Donna threw a bag onto her desk. ‘There’s sod all here.’
‘Because there was no body, Boss. No prints or DNA, other than family. It’s like forensics collected all this just to make it look like they were doing something.’
‘But his blood was all over the floor. Someone slit his throat?’
‘According to forensics, splatter pattern supports that.’
‘Someone killed him. Left him lying there. For how long?’
‘Given the amount of blood the injury was severe. He will have bled out and died in five to ten minutes.’
‘They watched him die?’
‘Guess so, Boss. If they hung around long enough to move him.’
‘Blood trail?’
‘No, Boss.’
‘How do you move a body that is soaked in blood and lying in a pool of blood, without leaving a trail?’
‘Must have picked him up.’
Donna Small wasn’t convinced. ‘Really, Andy? What about blood drips as they carried him?’
Andy offered. ‘Cleaned up behind them?’
‘Report mention anything? Disinfectant smells, residues? Did they examine the mop and bucket from the cupboard or under the sink.’
‘Not in the report, Boss.’
‘Bloody hell. Carried then. At least two people. Strong. Assume male. But they will have stood in the blood. It will be on their shoes and leave a trail. On clothes they will have disposed of…. What did the wife say?’
‘Alesha Soul. She was at a neighbour and rushed home. Alibi holds. It was normal for Oleander to come home on her own from school.’
‘Neighbour who responded?’
‘Statement says she responded to the screams, rushed in, saw the blood but not a body, dialed 999.’
‘What was Billy Jones doing at home? Didn’t he have job?’
‘Carpenter for a local business and was m
eant to be on site five miles away.’
‘He went home for some reason. Anyone ask Alesha why?’

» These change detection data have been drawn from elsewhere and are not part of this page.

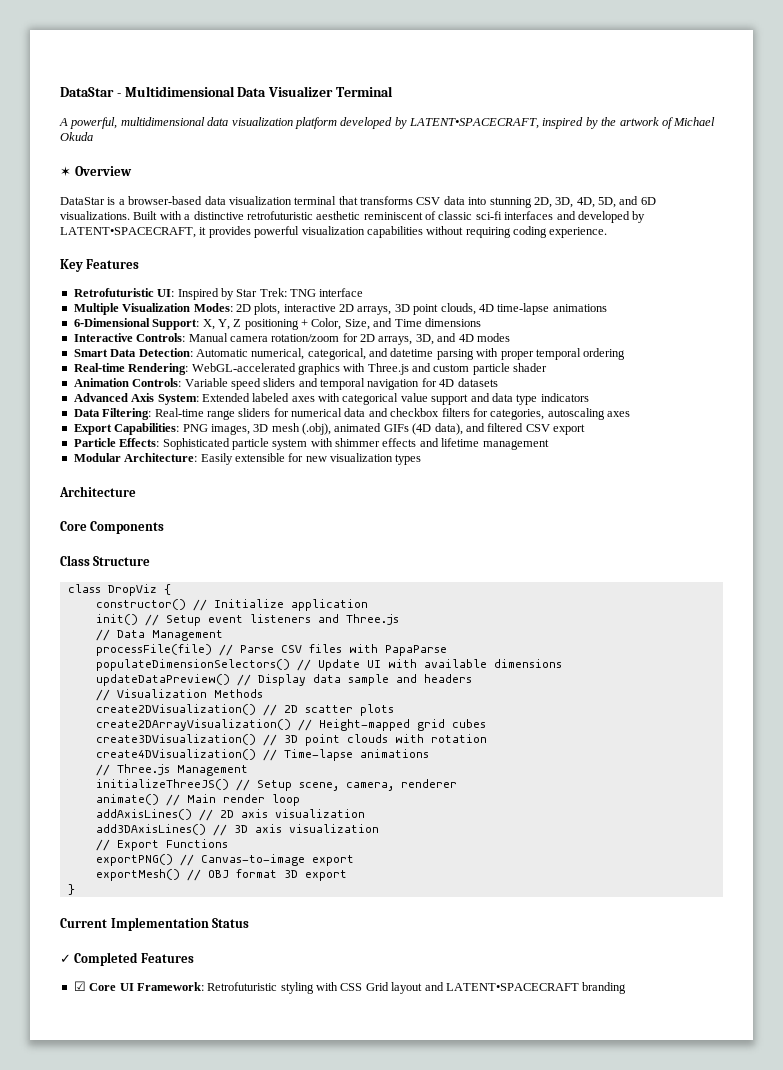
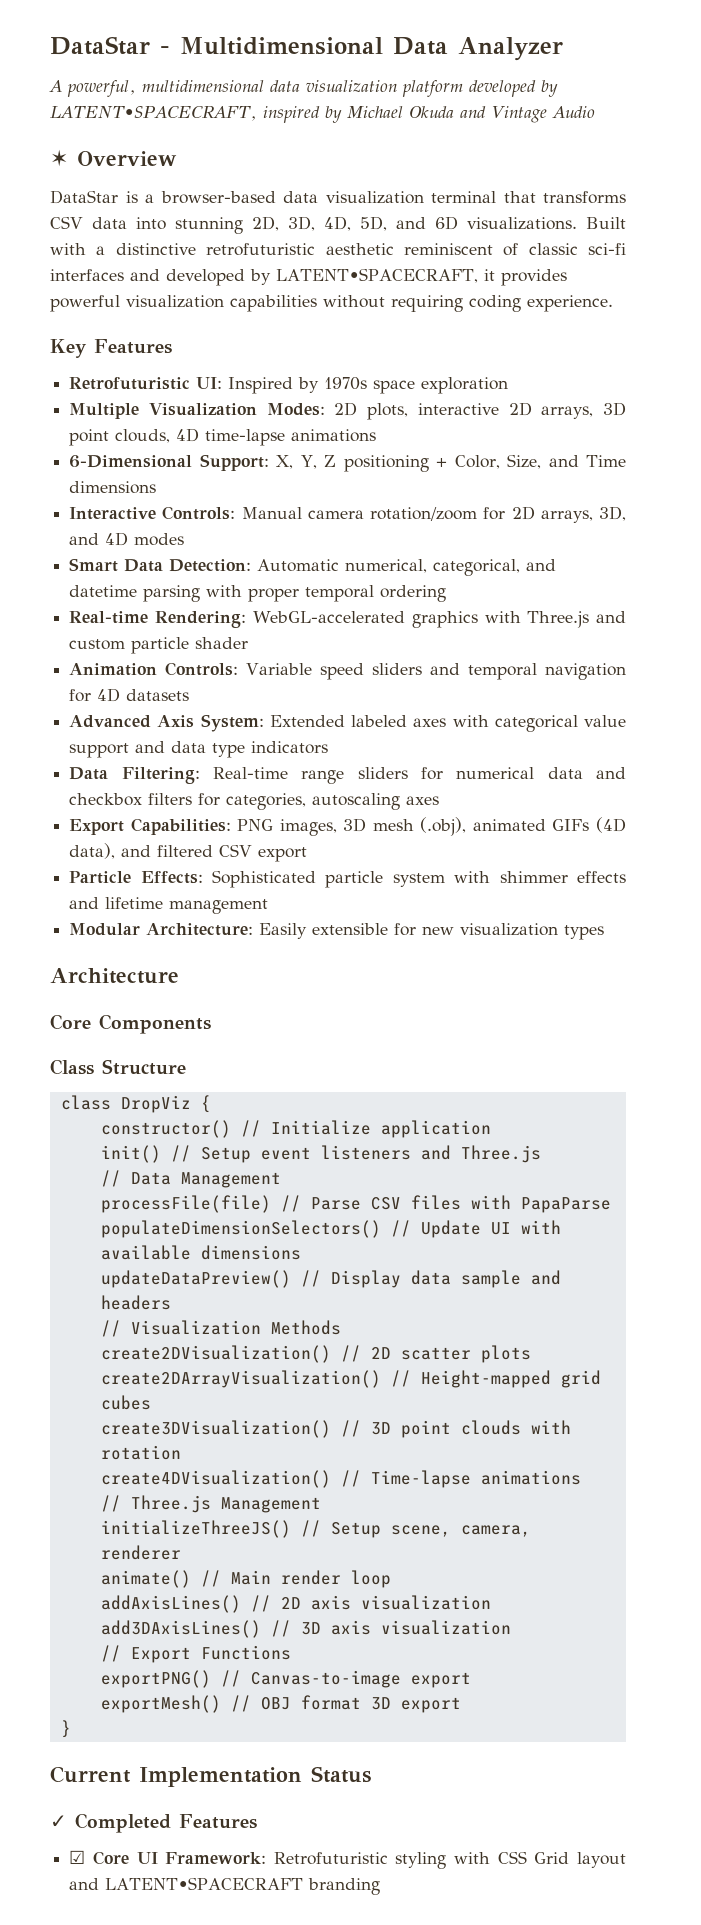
- DataStar - Multidimensional Data Visualizer Terminal
+ DataStar - Multidimensional Data Analyzer
- A powerful, multidimensional data visualization platform developed by LATENT•SPACECRAFT, inspired by the artwork of Michael Okuda
+ A powerful, multidimensional data visualization platform developed by LATENT•SPACECRAFT, inspired by Michael Okuda and Vintage Audio
- Retrofuturistic UI: Inspired by Star Trek: TNG interface
+ Retrofuturistic UI: Inspired by 1970s space exploration

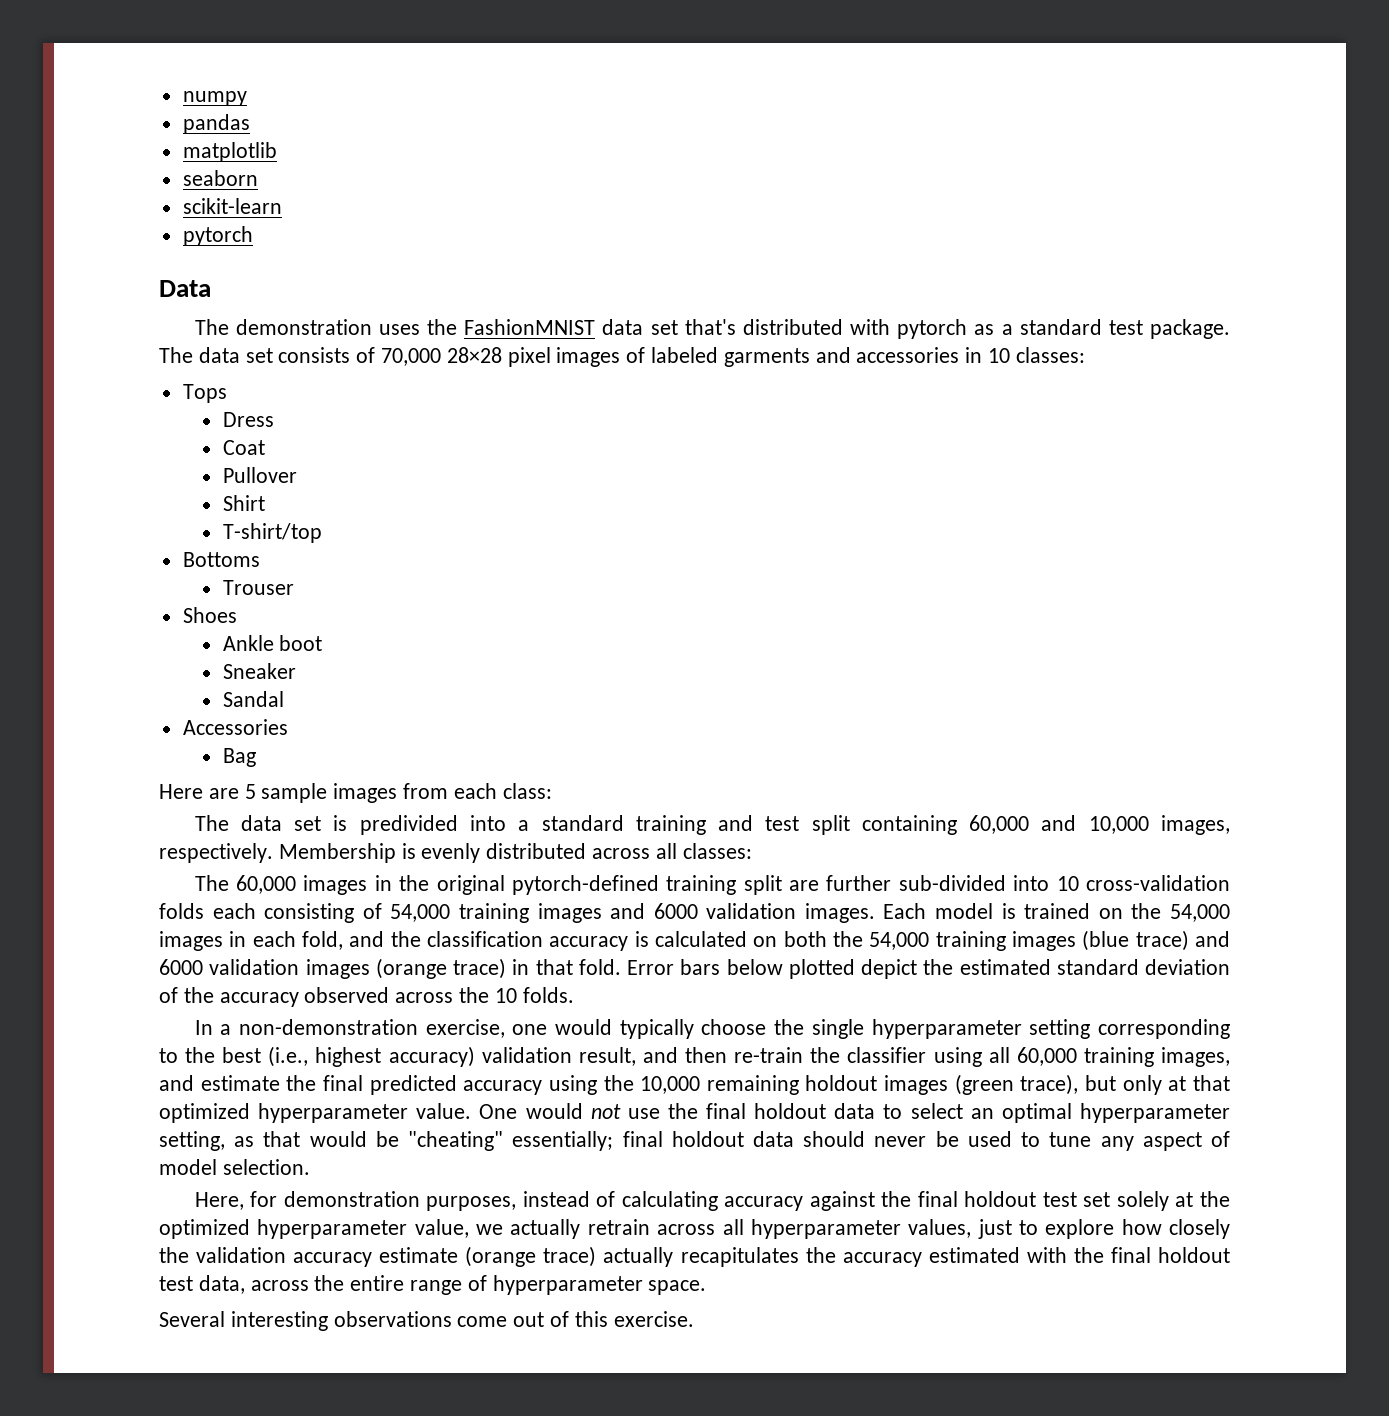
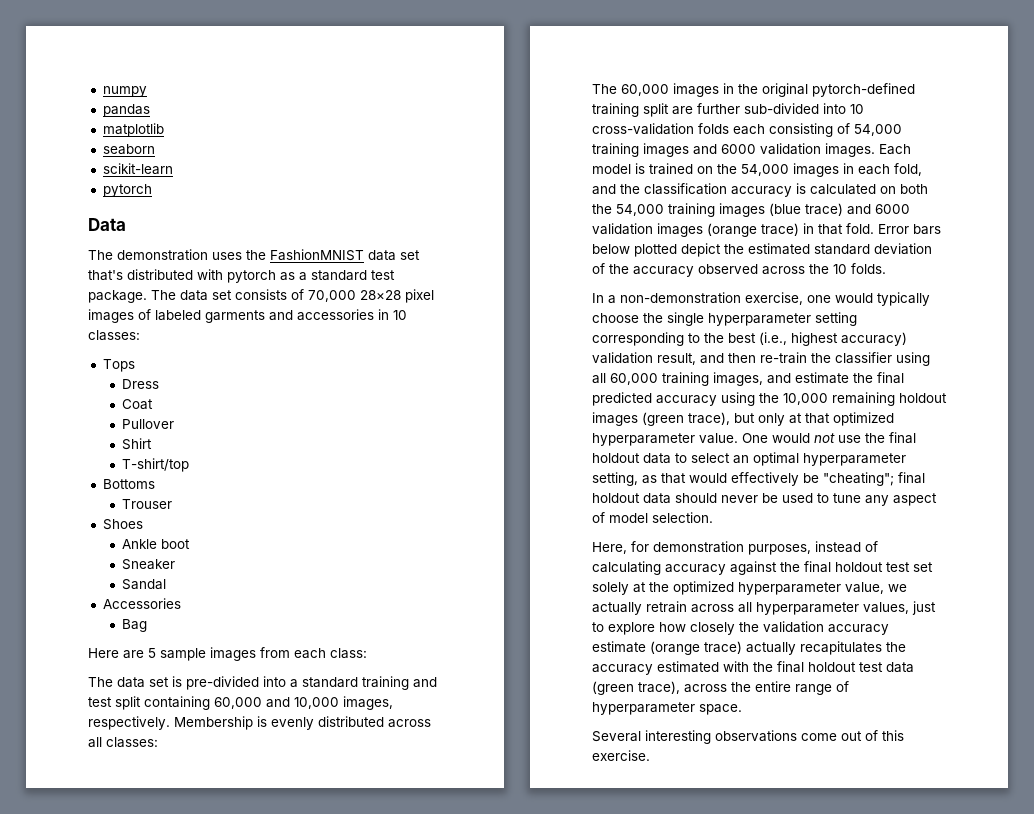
- The data set is predivided into a standard training and test split containing 60,000 and 10,000 images, respectively.
+ The data set is pre-divided into a standard training and test split containing 60,000 and 10,000 images, respectively.
- One would not use the final holdout data to select an optimal hyperparameter setting, as that would be "cheating" essentially; final holdout data should never be used to tune any aspect of model selection.
+ One would not use the final holdout data to select an optimal hyperparameter setting, as that would effectively be "cheating"; final holdout data should never be used to tune any aspect of model selection.
- Here, for demonstration purposes, instead of calculating accuracy against the final holdout test set solely at the optimized hyperparameter value, we actually retrain across all hyperparameter values, just to explore how closely the validation accuracy estimate (orange trace) actually recapitulates the accuracy estimated with the final holdout test data, across the entire range of hyperparameter space.
+ Here, for demonstration purposes, instead of calculating accuracy against the final holdout test set solely at the optimized hyperparameter value, we actually retrain across all hyperparameter values, just to explore how closely the validation accuracy estimate (orange trace) actually recapitulates the accuracy estimated with the final holdout test data (green trace), across the entire range of hyperparameter space.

‘They did and she doesn’t know. His Boss at work checked the job and found it finished. The assumption made was that he decided to skive off for a couple of hours.’

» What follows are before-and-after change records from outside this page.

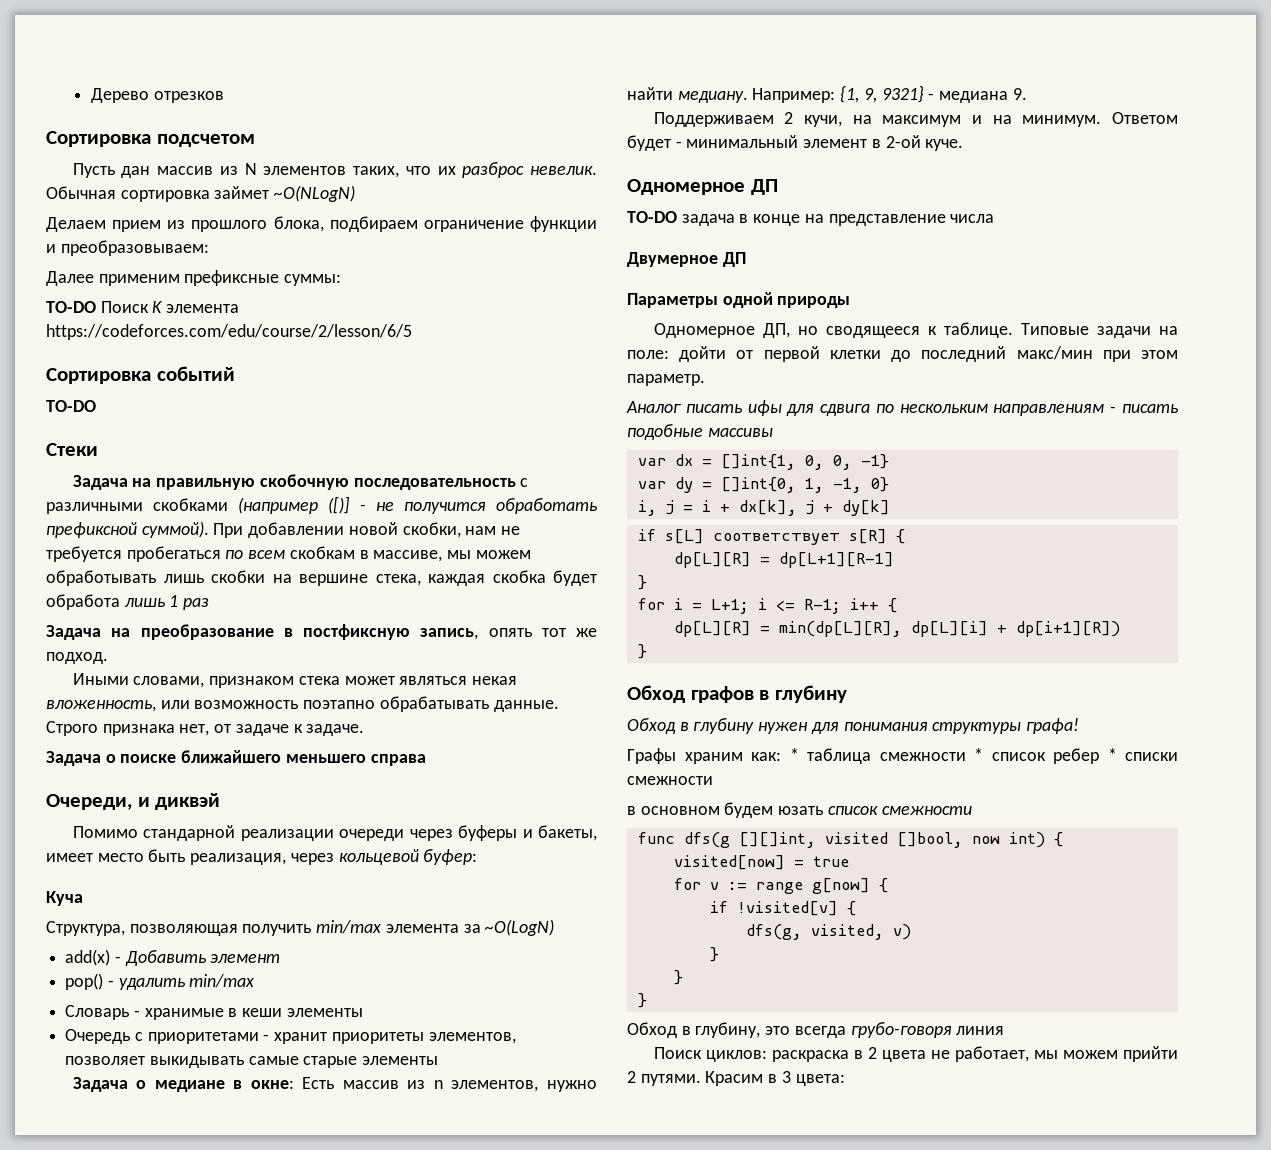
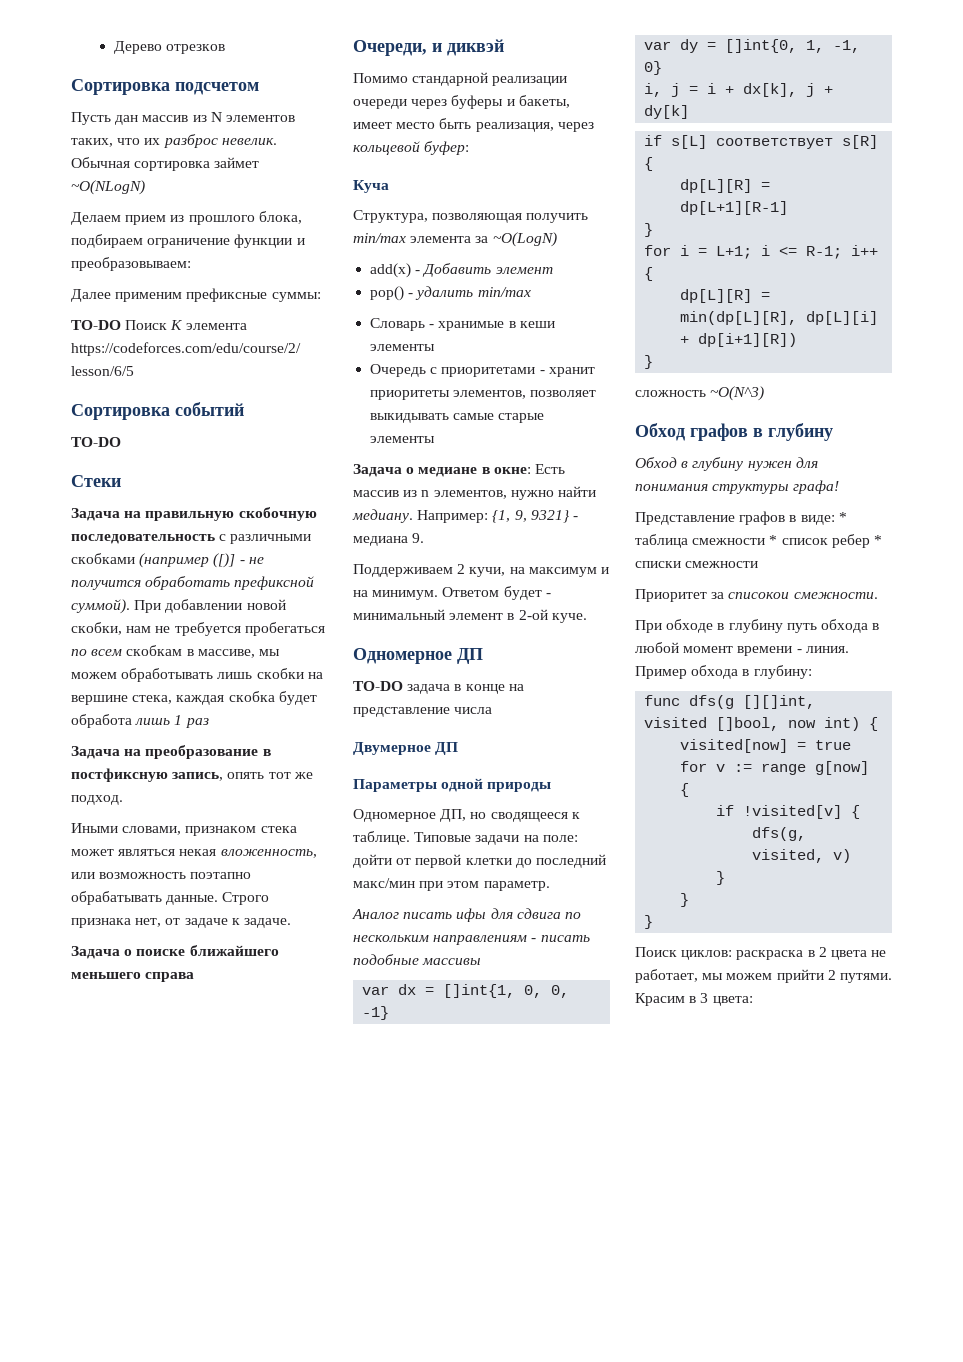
+ сложность ~O(N^3)
- Графы храним как: * таблица смежности * список ребер * списки смежности
+ Представление графов в виде: * таблица смежности * список ребер * списки смежности
- в основном будем юзать список смежности
+ Приоритет за списокои смежности.
+ При обходе в глубину путь обхода в любой момент времени - линия. Пример обхода в глубину:
- Обход в глубину, это всегда грубо-говоря линия

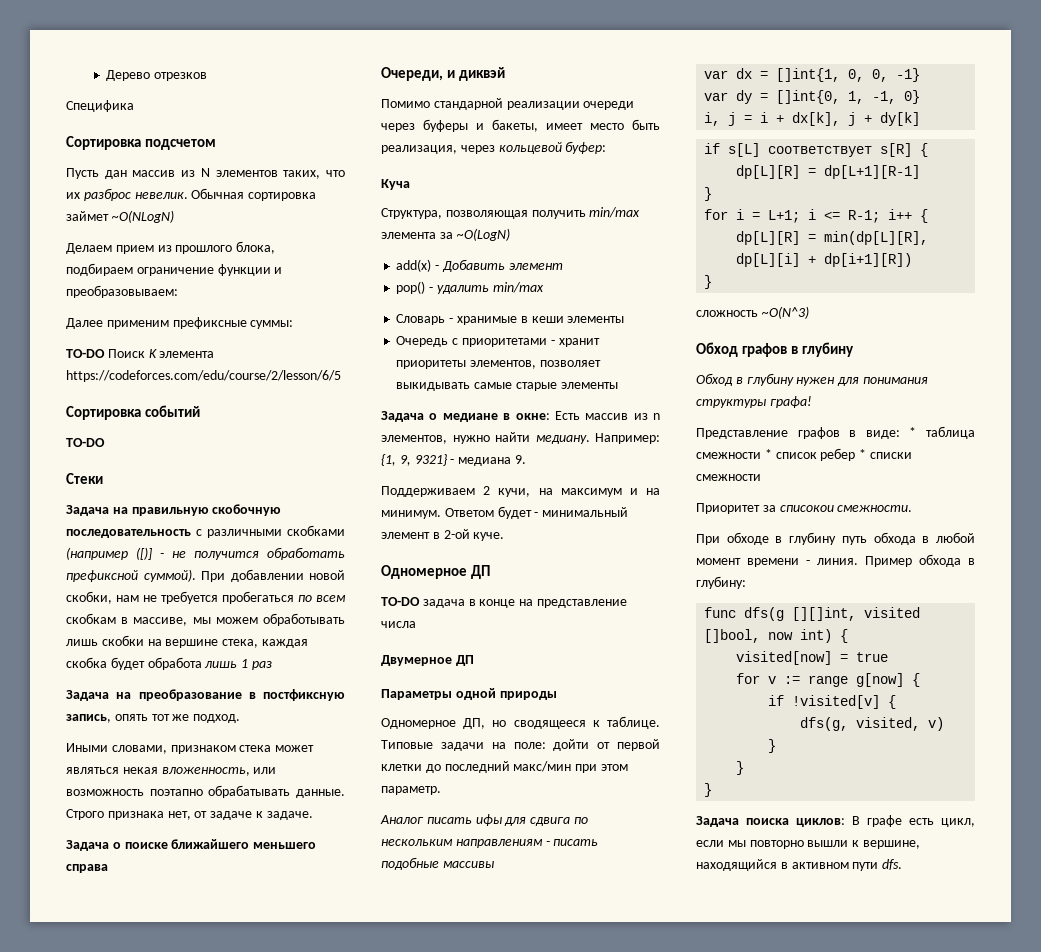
+ Специфика
- Поиск циклов: раскраска в 2 цвета не работает, мы можем прийти 2 путями. Красим в 3 цвета:
+ Задача поиска циклов: В графе есть цикл, если мы повторно вышли к вершине, находящийся в активном пути dfs.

‘Arrives home early to discover someone in the house who kills him. Robbery gone wrong.’
‘That was the conclusion, Boss.’
‘Bloody lazy, that’s what that is. Robbery gone wrong means the robber leaves the body and runs like hell. They don’t stand there and watch the person die and then remove the body.’
‘And nothing was missing, Boss.’
‘Shit.’ She pulled at her ponytail and watched Andy start to repack the evidence bags.
‘How long between time of death and when they found Oleander Soul sitting in her father’s blood?’
‘Estimate of two hours, Boss.’
‘Billy Jones…hold on, why’s her name Soul when he was Jones?’ Andy shook his head.
Donna Small sighed. ‘Billy Jones skives off early, gets home about two to two-thirty, is killed, his body removed from the building without trace, Oleander arrives home at four-thirty and slips into the pool of blood and starts screaming.’
‘Strange one, Boss.’
‘What do you mean, strange one? You’re a bloody detective, we don’t have ‘strange one’s’ we have clues. I want to re-interview Alesha and all the neighbours still living there. Someone must have seen or heard something.’
‘There aren’t many clues to work off here, Boss.’
‘Except the obvious one.’
‘Boss?’
‘We have one set of bloody footprints and we know who they belong to. We have one person at the scene of crime.’
‘Soul? But she was only ten.’
‘And what? Too young to kill? We know that’s not true.’ Small tossed an evidence bag into the box.